Bukan pukulan ke-100 yang merobohkan seorang yang baik, melainkan 99
pukulan sebelumnya. Dan meskipun benar bahwa orang meninggalkan
pekerjaan karena berbagai alasan, untuk kesempatan yang lebih baik atau
alasan khusus, mereka yang keluar itu sebetulnya bisa saja bertahan,
kalau bukan karena satu orang yang mengatakan kepada mereka, seperti
yang dilakukan bos Sanjay: "Kamu tidak penting. Saya bisa mencari
puluhan orang seperti kamu."

Meskipun tampaknya mudah mencari karyawan, pertimbangkanlah untuk sesaat
biaya kehilangan seorang karyawan yang berbakat. Ada biaya untuk mencari
penggantinya. Biaya melatih penggantinya.
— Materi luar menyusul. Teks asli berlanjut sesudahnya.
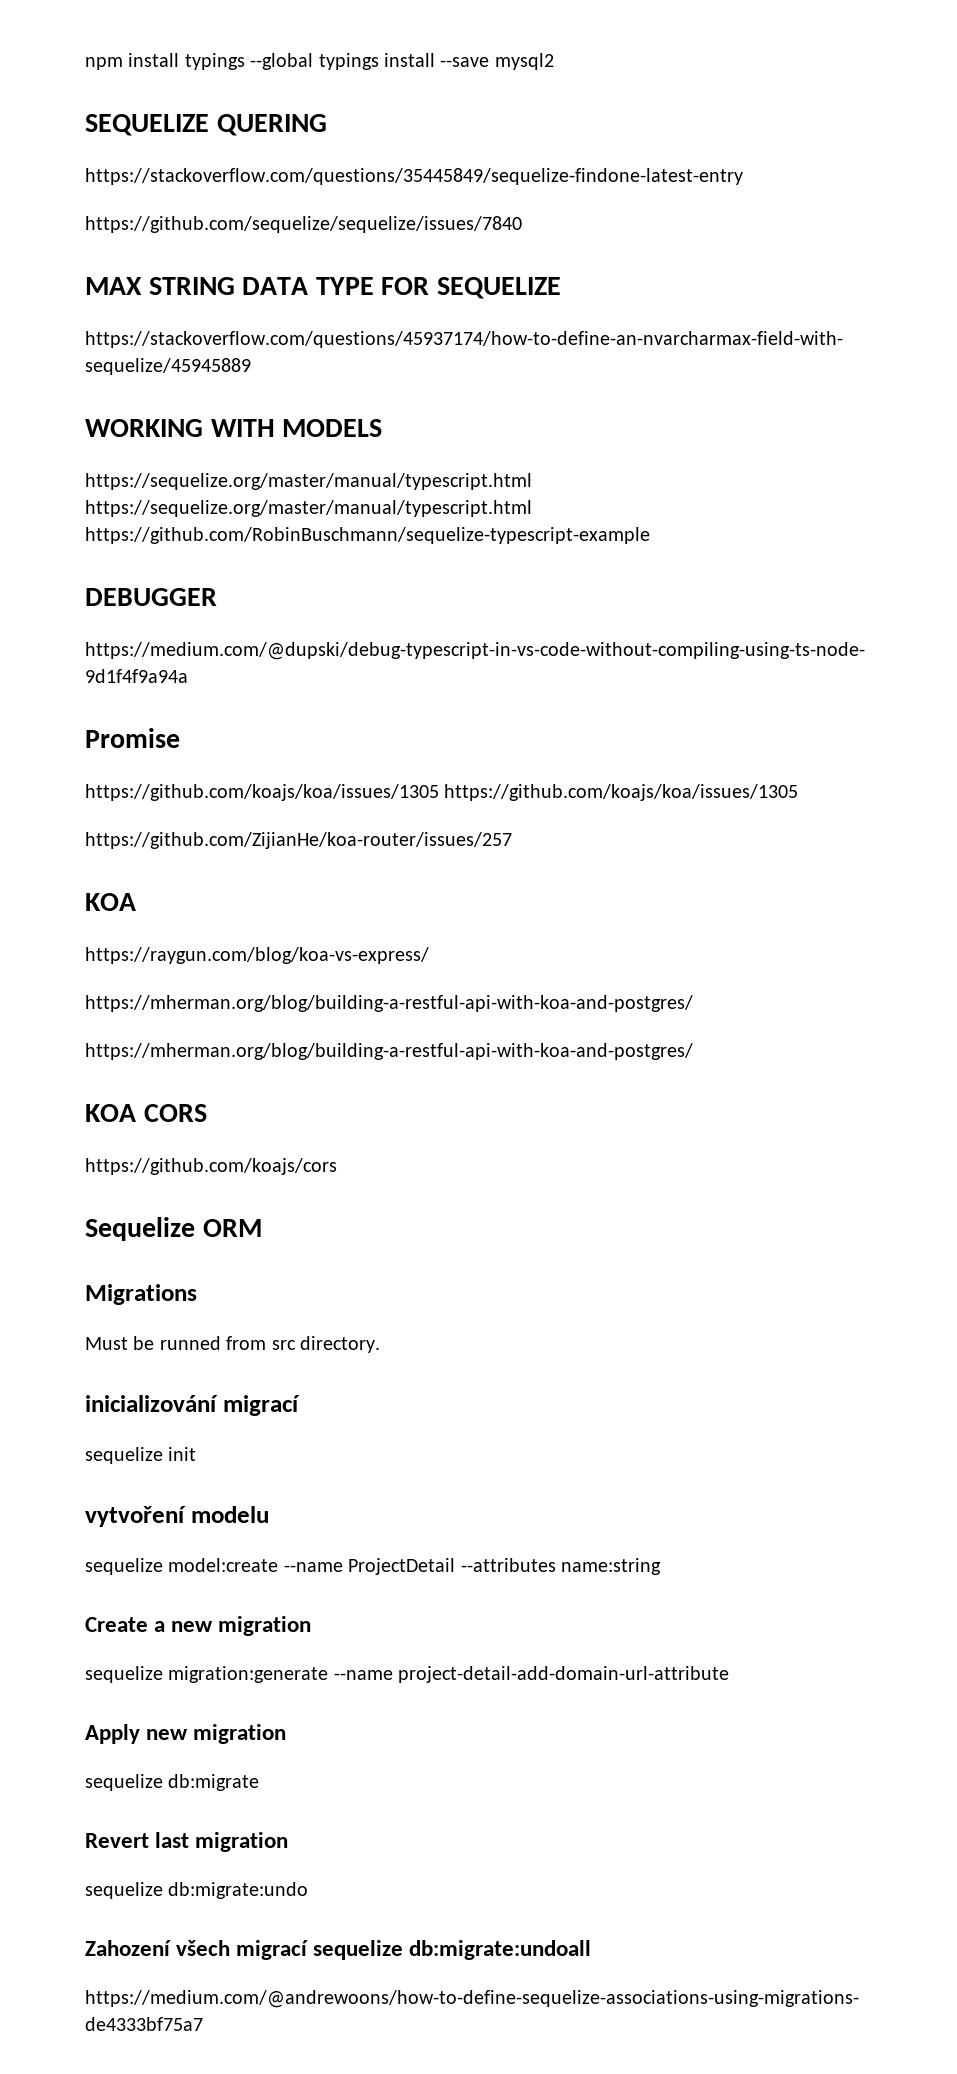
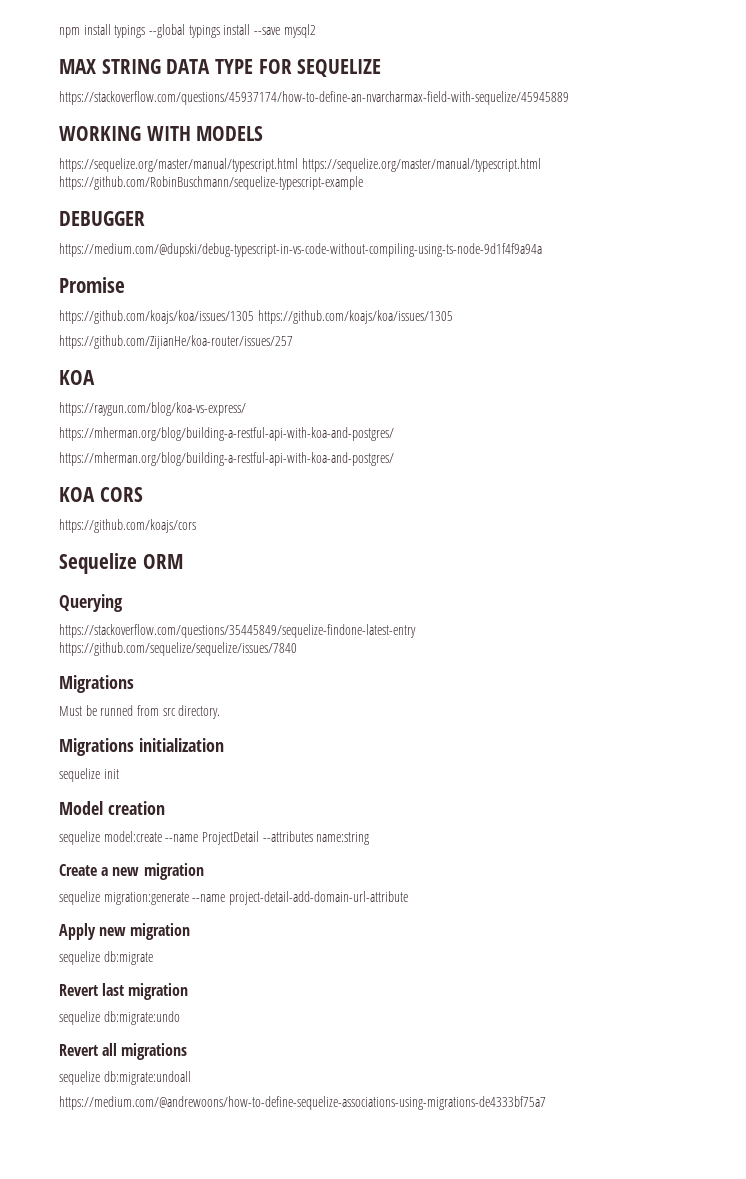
[85,114,327,136] [85,168,743,185] [85,216,522,233] // SEQUELIZE QUERING // https://stackoverflow.com/questions/35445849/sequelize-findone-latest-entry // https://github.com/sequelize/sequelize/issues/7840 -> (316, 31) none
(262, 1228) none -> [59,594,123,612] [59,624,416,638] [59,642,297,656] // Querying // https://stackoverflow.com/questions/35445849/sequelize-findone-latest-entry // https://github.com/sequelize/sequelize/issues/7840
[85,1395,300,1416] inicializování migrací -> [59,738,224,756] Migrations initialization
[85,1506,269,1527] vytvoření modelu -> [59,801,165,815] Model creation
[85,1940,309,1960] Zahození všech migrací -> [59,1043,188,1060] Revert all migrations //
Biaya karena tidak memiliki
seseorang untuk melakukan pekerjaan itu sementara waktu. Kehilangan
klien dan relasi yang telah dibina oleh orang tersebut. Kehilangan moril
sejawat kerjanya. Kehilangan rahasia perusahaan yang mungkin sekarang
dibocorkan oleh orang tersebut kepada perusahaan lain. Plus, tentu saja,
kehilangan reputasi perusahaan. Setiap orang yang meninggalkan sebuah
korporasi akan menjadi dutanya, entah tentang kebaikan atau keburukan.

...

Demikian pesan Azim Premji.

Bagaimana pendapat Anda (sebagai bawahan maupun atasan)?